Brand power revisited

As consumers, we wield increasingly more power over business success or failure. We live in a consumer-powered reality in which the intangibles like values, beliefs, actions, or contribution to the collective weigh into decision-making more than ever before. For brands, this calls for a new approach to organize their business, manage and communicate with customers.

As consumers, we purchase based on more than product benefits or quality. We choose and are loyal to brands that align with our lifestyle, goals and beliefs (political, moral or social) and help us lead the life we envision for ourselves and our communities.

As consumers, we are increasingly wielding our power more deliberately, choosing to invest our spending power with brands that stand for what we stand for. That mindset of “investing in a brand” is very conscious for many target groups, too.

Consumption as self-actualization

As business leaders and professionals, we observe that consumption as a necessity yields to consumption as a means to self-actualization, no matter how big or small a brand’s contribution herein may be. Generally, this is not a new concept: The consumer spends to realize the ideal version she sees for herself. This goes beyond growth of the material and beyond status. Today, it’s about belonging to a tribe of like-minded individuals, wherever they are on the globe, and growth of the immaterial, like skills, character, resilience, intellect etc. Be aware that this is true for most brand-driven businesses, no matter if product, service, software or platform.

But acknowledging that something exists is quite different than yielding its insight to work in your favor. Although self-actualization has been increasingly relevant, many brands have yet to adopt its underlying truths and move away from an organization-wide brand-centered world view.

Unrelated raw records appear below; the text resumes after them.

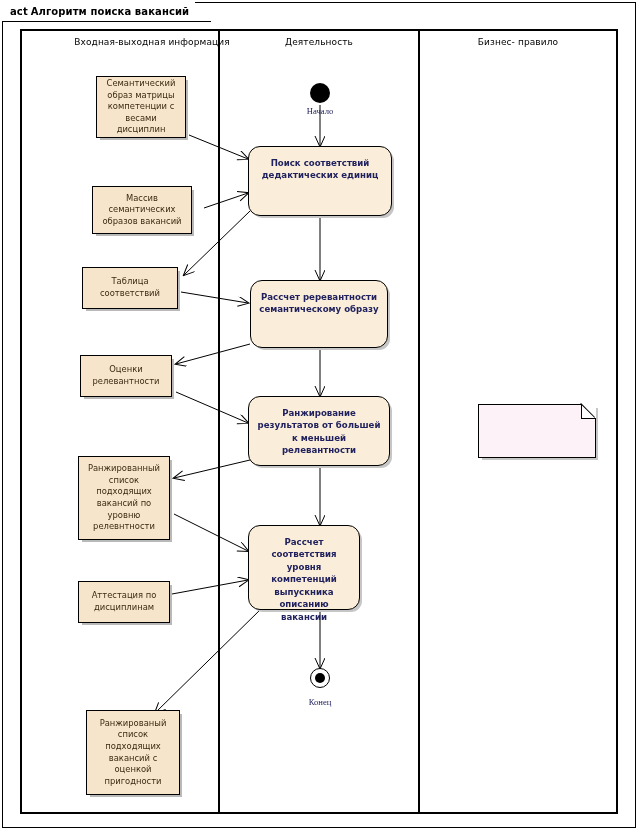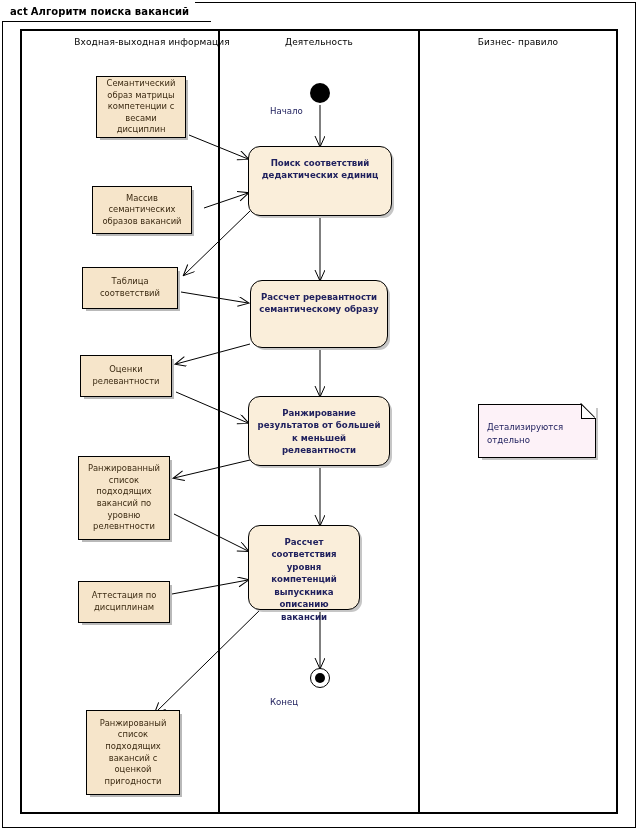--- a/index.html
+++ b/index.html
@@ -195,8 +195,9 @@
     z-index: 3;
     font-size: 8.6px;
     color: #20215e;
-    text-align: left;
+    text-align: center;
     white-space: nowrap;
+    font-family: Liberation Serif, serif;
   }
 
   

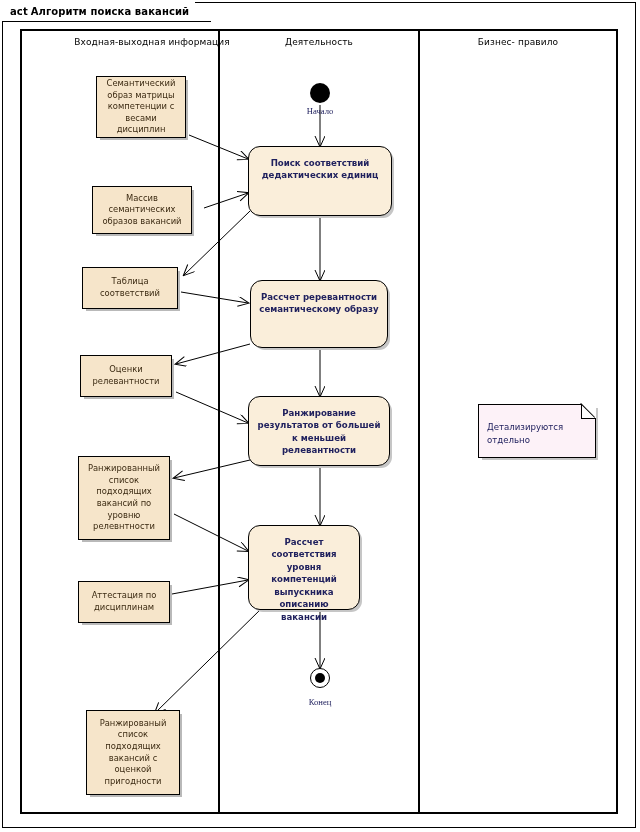--- a/index.html
+++ b/index.html
@@ -353,7 +353,6 @@
 
 <div class="note-node" style="left:478px; top:404px; width:118px; height:54px;">
   <div class="note-fold"></div>
-  <div class="label">Детализируются отдельно</div>
 </div>
 
 </body></html>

When the entire company, from HR to sales understands that consumers (or employees for that matter) are currently in the driver’s seat, they will develop their brand power.

Consumer power fuels brand power

Consumer power can be turned into brand power if adopted into the brand’s thinking and operating system. Fundamentally, this means three things:

1. The business decision to become a brand-driven instead of sales-driven business needs to be assessed and taken. This does not mean that sales are not important. On the contrary, it acknowledges that the customer, who has developed a highly attuned anti-marketing, brand bt radar, needs more sensitive proof to purchase than just a marketing message. Before we pump-up the brand with our sales instruments, though, let’s remember: A brand is a symbol of values, promises, stories and products. A brand today is about people, the people behind it and the people that buy (into) it. People want to be acknowledged, valued and understood. Brands that turn the people into the hero make the sale more effortless.

2. The brand’s positioning needs to clear, specific, and redirected toward a customer-only focus. This has two benefits: First, it becomes very clear and tangible for employees and brand ambassadors what role the brand, and as extension they themselves, play in the customer’s life and there exists a unified message and feeling of belonging. Second, customers better understand how the brand can help them and can, in turn, become better brand customers and active advocates.

3. All customer-facing interactions must be aligned and synchronized to this. By that I mean that Sales, Marketing, Brand Communications, Corporate Communications (yes, because an employee or stakeholder is also a type of customer) must understand what role the brand has in helping the customer achieve her ideal state or goal. And then they have to talk, exchange ideas, listen and understand how to work as one. Unsurprisingly, this is simultaneously the most difficult and most rewarding work in building long-term success.

One place we are seeing first effects of brand power currently is how the fashion industry is experimenting with Web3 and the Metaverse together with their customers. Various companies are opening themselves up and including consumers and customers into their brand stories, taking a back seat and becoming a guide or enabler to new things. Granted, this is still a very experimental space and far from being ideal. Many hiccups in strategy and alignment across non-virtual spaces still need to occur. But you need to start somewhere, right?

The point is this:
Brand power is about acknowledging and giving the consumer power, and freeing the brand from being the hero (because, let’s face it, that gives us tunnel vision in the first place). Consumers that turn into loyal customers and then influential fans are what gives a brand power to enable, inspire and guide. This opens the business up to new ideas, innovation and collaboration. If we’re learning one thing from Web3, then it’s that collaboration is the next frontier.